Wednesday is the Opening Day of Spring Training.
“Lent” is the Dutch and archaic English word for “Spring.” It came to refer to the season of spiritual “training” in the Christian year – hence, “Spring Training.” Play along with the analogy for a moment: Spring Training is where baseball players find out what they’ve got, where they learn and experiment with new skills, and where they figure out what they still need to hone for the regular season. Lent is the Church’s 40-day preparation for the regular season-the rest of life.
And Opening Day, Ash Wednesday, is this week.
Lent is a spiritual practice. Spiritual practices, or disciplines prepare and free us, much the way a great hitter’s thousands of swings, day in and day out, give him the freedom to hit pitches a lesser batter wouldn’t dare swing at, or the way the apostle John’s years in prayer wore out his knees but shaped him into the apostle of love. Lenten practices, over time, produce a freedom, and open us for the grace of God to more fully shape and captivate us.
No “brownie points” are given
Contrary to a common opinion, Ash Wednesday and Lent are not about spiritual brownie points, merit-earning, or God impressing. Neither is it a way to make belated New Year’s resolutions – like dropping that last five pounds by cutting chocolate. No human is rendered worthy through repentance. Worry not, theological policeman: ashes, penitence, and Lenten disciplines are not works to earn God’s forgiveness.
Forgiveness is earned
Forgiveness is earned though…just not by us. Forgiveness was earned by God at God’s initiation and God’s expense. We ARE forgiven because we WERE forgiven – on Calvary. Our forgiveness was proven three days later as a risen Lord walked victorious from the mouth of an empty tomb. That is why we are penitent – We have seen the great acts of God on humanity’s behalf. Our efforts are merely “training” in walking in gratitude of that gift.

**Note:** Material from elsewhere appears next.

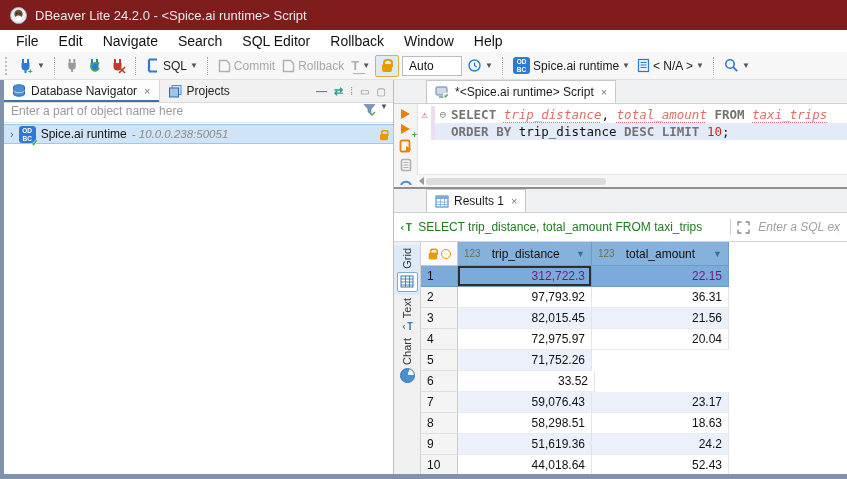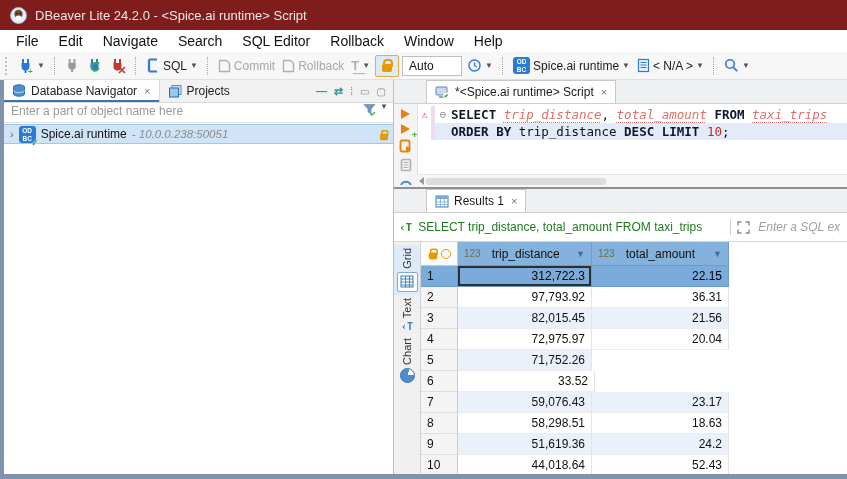"SELECT" .tok-kw { color: #0f172a -> #737373 }
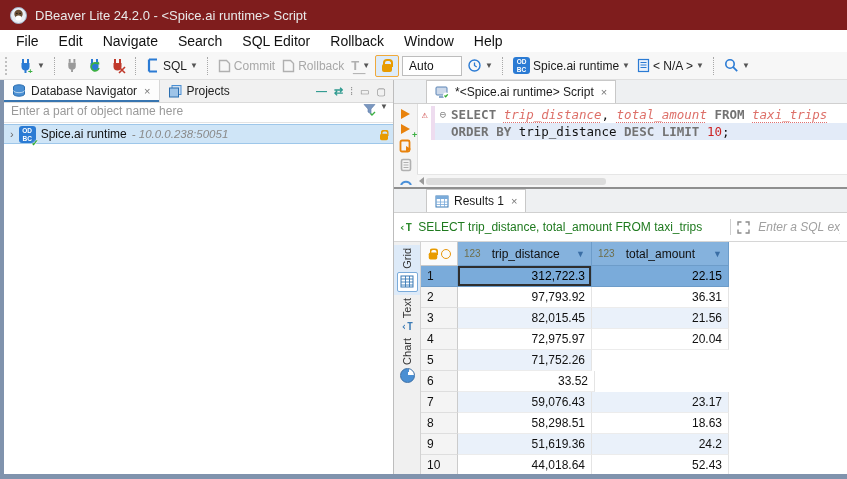"312,722.3" .g-row.sel .g-cell { color: #000000 -> #701a75 }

And so, in anticipation of celebrating anew the Easter event, we spend 40 days in Lenten practices, either giving up something we enjoy and/or taking on a new spiritual activity. Self-denial and self-discipline remind us of the greatness of our God and Savior.
What happens at an Ash Wednesday service?
If you attend an Ash Wednesday service (you can find one at any Episcopal/Anglican or Roman Catholic Church) you will listen to Holy Scriptures calling us to repentance, have ashes imposed on your forehead to remind you, “remember you are dust and to dust you shall return” (Gen 3:19), and then we will go forward, empty handed, to receive the Lord’s Supper.
The tradition of the ashes began as early as the 4th century, associated with a 40 day fast. Most likely this fast was the Lenten fast, but the evidence is spotty. It is clear that by the end of the 10th century it was a longstanding custom in Western Europe for the faithful to receive ashes on the first day of the Lenten fast. In 1091, Pope Urban II extended the tradition to the church in Rome.
The Scripture readings point us toward our need for humility before God. We will read from the prophet Joel who reminds us that God is rightfully upset at our forgetfulness of both him and the least of his creatures. Joel implores us to, “Rend your hearts and not your garments.” – It is an internal brokenness God desires, for it is through brokenness that God’s love seeps through the cracks of our hard outer shells of self-reliance and idolatry and transforms us from the inside out.
We will also read 2nd Corinthians 5:20b-6:10, in which Paul entreats us “be reconciled to God. For our sake he made him to be sin who knew no sin, so that in him we might become the righteousness of God.” – A righteousness not from us: It is “of God.” This passage begins with the completion of a sentence in which Paul is exhorting the Church to be “Christ’s Ambassadors,” bearers of the message of reconciliation.
Did the gravity of that sink in? The holy Lord of all creation…the God whom the Israelites in the wilderness trembled at a distance as he hid his holiness in a terrifying cloud atop a mountain…the God whose moral perfection and purity was such that Moses could only see God’s back as he passed by…the God whose ark representing his presence couldn’t be touched, even in its defense, without the offender being struck down…THAT holy God makes us to be THAT righteousness in his sight.
…Even more, that same God calls us to the high and holy calling of reconciling other broken humans to himself.
So the reason Christians are penitent at Lent is that our spiritual life isn’t just a nice experience for ourselves. We acknowledge a calling far beyond human reason or human capacity. Our hope is that, by being increased in love and mercy as we pursue Christ, we would be a help to others in their journey toward the Savior. Lent is an opportunity for God to call us deeper into himself and his high and holy purpose of pointing our friends, families, neighbors, and co-workers to the great mercy of the Triune One.
And so we will go to church on Ash Wednesday to be marked outwardly with ashes as we remind ourselves inwardly that, “We are dust.” But we are redeemed dust. Grateful dust. Dust with a purpose.
Spring Training is upon us!
Come find out what you’ve got. Learn and experiment with new skills. Figure out what you still need to hone. Every once in a while a professional athlete, for one reason or another misses Spring Training. It almost always shows. Would you like to be more serious about your spiritual “game”? Ash Wednesday is a great place to start.